While most scholars regard the opinion of a Companion as a binding source of jurisprudence (or law), others such as Imam Ahmad bin Hanbal (in one of his reported views), the Ash’arites, Abu Hamid Al-Ghazali, Ibn Taimiyyah, Ibn Hazm and the Zahiri School, Al-Subki, the Hanafi scholar Abu al-Hassan al-Karkhi, and Al-Shawkani do not.[6] Ibn Hazm, in fact, prohibited the “imitation of anyone other than the Prophet (ﷺ) including the Companions.”[7]

DISCUSSION QUESTIONS:

  1. Explain what is meant by Ra’i al-Sahabi and give at least one example
  2. Give at least 3 examples of textual evidence used to justify the authority of Ra’i al-Sahabi.
  3. List some of the classical scholars who did not regard the opinion of a Companion (sahabi) as a binding source of law (Shari’ah).

[1] Mohammad Hashim Kamali, Principles of Islamic Jurisprudence, The Islamic Text Society, Cambridge, 2003, p.313-322; Jasser Auda, Maqasid al-Shariah as Philosophy of Islamic Law, IIIT, London, 2008, p.128-129.

[2]Al-Mustadrak, no.329; Al-Baihaqi, al-Sunan al-Kubrah, no. 20835; Ibn Majah, Sunan Ibn Majah, no. 42; Musnad Imam Ahmad no.17145; Sunan al-Tirmidhi, no.2676; Sunan Ibn Majah, no. 42; Sunan al-Darimi, no.  95.

[3] Abdulrahman Al-Sulami, Adab al-Suhbah, Dar al-Suhbah, no.192; Other Hadith Scholars such as Ibn Hazm, Ibn Hajar, Ibn Mulaaqan, and Al-Albani consider this hadith to be fabricated (mawdu’). For more discussions, see ‘Umar bin Ali bin Mulaqqan, Al-Badr Al-Munir, Dar al-Hijrah, Riyadh, 1425 AH,  vol. 9, p.584; Muhammad Nasirudeen al-Albani, Silsilat al-Ahadith al-da’ifah, Riyadh, 1992, vol. 1, p.144, no. 58; Ahmad bin Ali bin Muhammad Ibn Hajar, Al-Talkhis al-Habir, Dar al-Kutub al-‘Ilmiyyah, 1419 AH, no. 2098; Ali bin Ahmad bin Hazm, Al-Ihkam fi Usul al-Ahkam, Dar al-Hadith, Cairo, 1404 AH, vol.5, p.61.

[4]Sahih al-Bukhari, no. 2652; Sahih Muslim, no. 6635; Sunan al-Baihaqi Al-Kubra, no. 20174; Al-Mustadrak, no. 4871; Sunan al-Tirmidhi, no. 2221.

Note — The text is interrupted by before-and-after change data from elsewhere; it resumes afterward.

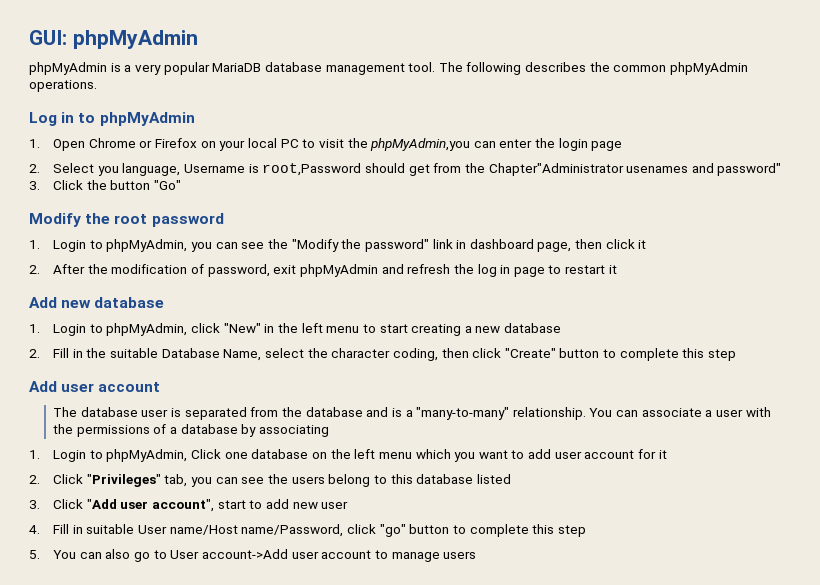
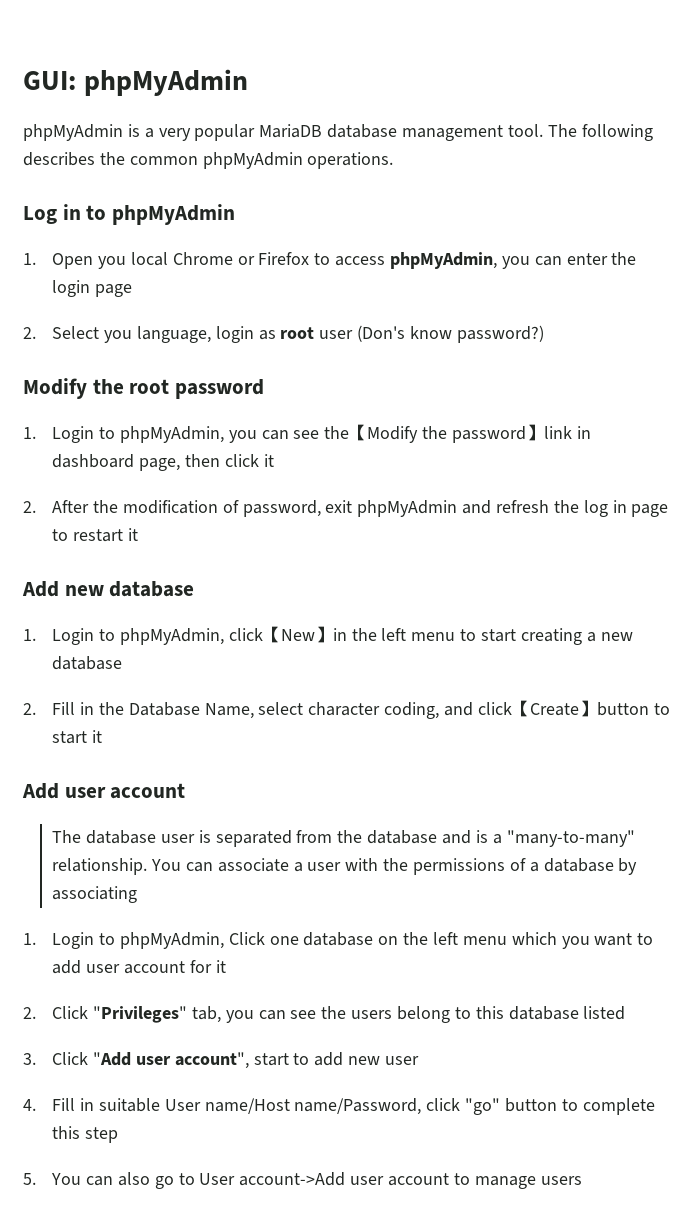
(86, 145) none -> [98,252,168,269] you local
[200,138,471,151] on your local PC to visit the phpMyAdmin,you -> [314,252,530,269] to access phpMyAdmin, you
[184,163,782,176] [29,180,182,190] Username is root,Password should get from the Chapter"Administrator usenames and password" // 3. Click the button "Go" -> [215,325,544,343] login as root user (Don's know password?)
[291,239,429,252] "Modify the password" -> [349,424,545,443] 【Modify the password】
[223,323,261,333] "New" -> [262,626,333,643] 【New】
[110,348,159,358] suitable -> (124, 708) none
[307,348,328,358] the -> (304, 708) none
[441,348,737,361] then click "Create" button to complete this step -> [444,700,670,717] [52,730,103,744] and click【Create】button to start it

[5] Muslim, Sahih Muslim, vol.2, p.759; Ahmad, al-Musnad, vol.4, p.314; For a more detailed discussion on the reason for Ibn Taimiyyah’s objections to the position that an intended triple divorce is terminal, see Abdul Hakim I. Al-Matroudi, The Hanbali School of Law and Ibn Taymiyyah: Conflict or Conciliation, Routledge, New York, 2006, p.171–185.

[6] Mohammad Hashim Kamali, Principles of Islamic Jurisprudence, The Islamic Text Society, Cambridge, 2003, p.315-322;Jasser Auda, Maqasid al-Shariah as Philosophy of Islamic Law, IIIT, London, 2008, p.128-129

[7] See Ibn Hazm, Al-Ihkam, p. 539, cited in Jasser Auda, Maqasid al-Shariah as Philosophy of Islamic Law, IIIT, London, 2008, p.129.